Problem to solve —
Copy the lines below as they are; omit the images they contain.

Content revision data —
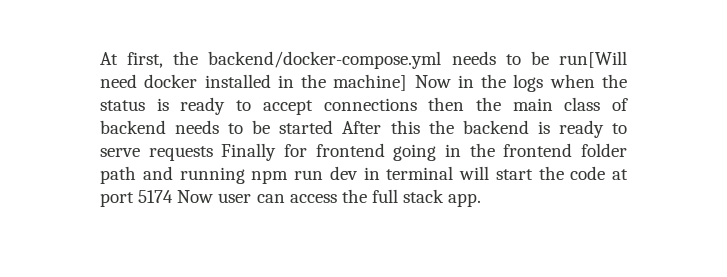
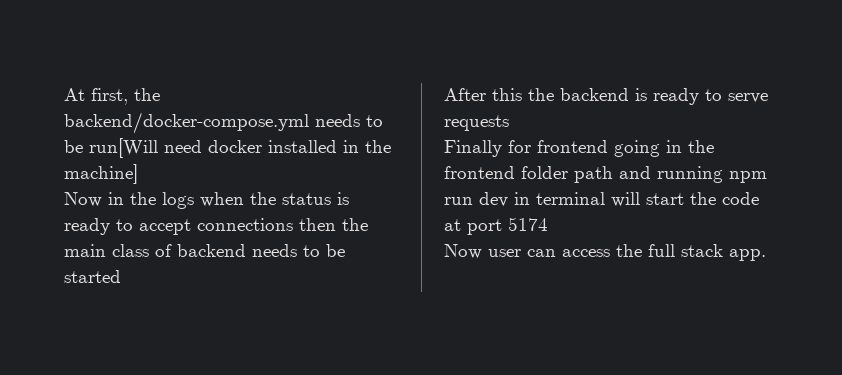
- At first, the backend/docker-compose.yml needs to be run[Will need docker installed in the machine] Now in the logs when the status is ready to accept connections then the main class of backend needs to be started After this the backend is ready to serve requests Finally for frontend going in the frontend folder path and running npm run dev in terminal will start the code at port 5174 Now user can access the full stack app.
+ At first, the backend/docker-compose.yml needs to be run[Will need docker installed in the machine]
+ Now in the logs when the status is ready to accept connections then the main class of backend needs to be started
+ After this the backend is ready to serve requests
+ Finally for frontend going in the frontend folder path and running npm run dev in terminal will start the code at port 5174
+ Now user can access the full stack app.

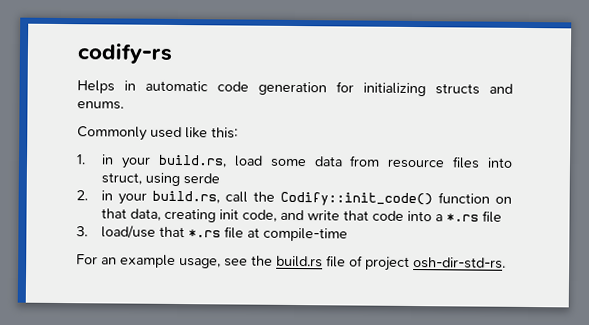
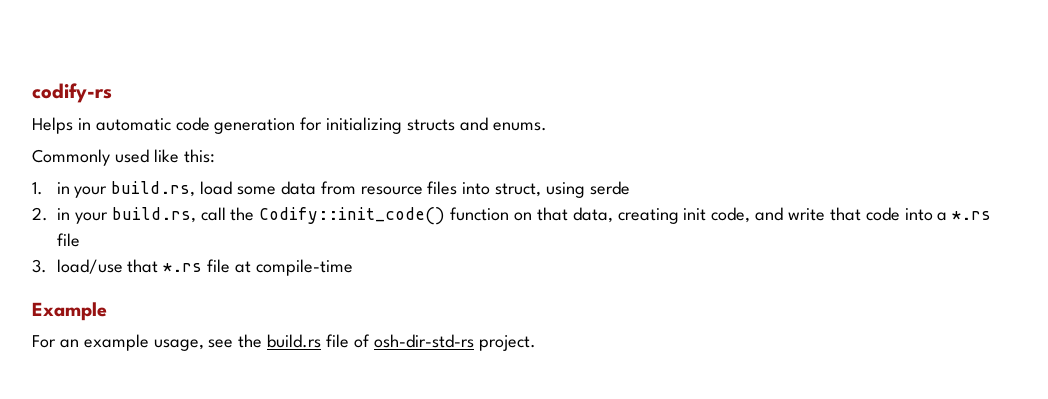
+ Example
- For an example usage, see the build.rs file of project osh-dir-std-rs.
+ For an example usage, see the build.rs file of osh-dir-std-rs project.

Task output —
- At first, the backend/docker-compose.yml needs to be run[Will need docker installed in the machine] Now in the logs when the status is ready to accept connections then the main class of backend needs to be started After this the backend is ready to serve requests Finally for frontend going in the frontend folder path and running npm run dev in terminal will start the code at port 5174 Now user can access the full stack app.
+ At first, the backend/docker-compose.yml needs to be run[Will need docker installed in the machine]
+ Now in the logs when the status is ready to accept connections then the main class of backend needs to be started
+ After this the backend is ready to serve requests
+ Finally for frontend going in the frontend folder path and running npm run dev in terminal will start the code at port 5174
+ Now user can access the full stack app.

+ Example
- For an example usage, see the build.rs file of project osh-dir-std-rs.
+ For an example usage, see the build.rs file of osh-dir-std-rs project.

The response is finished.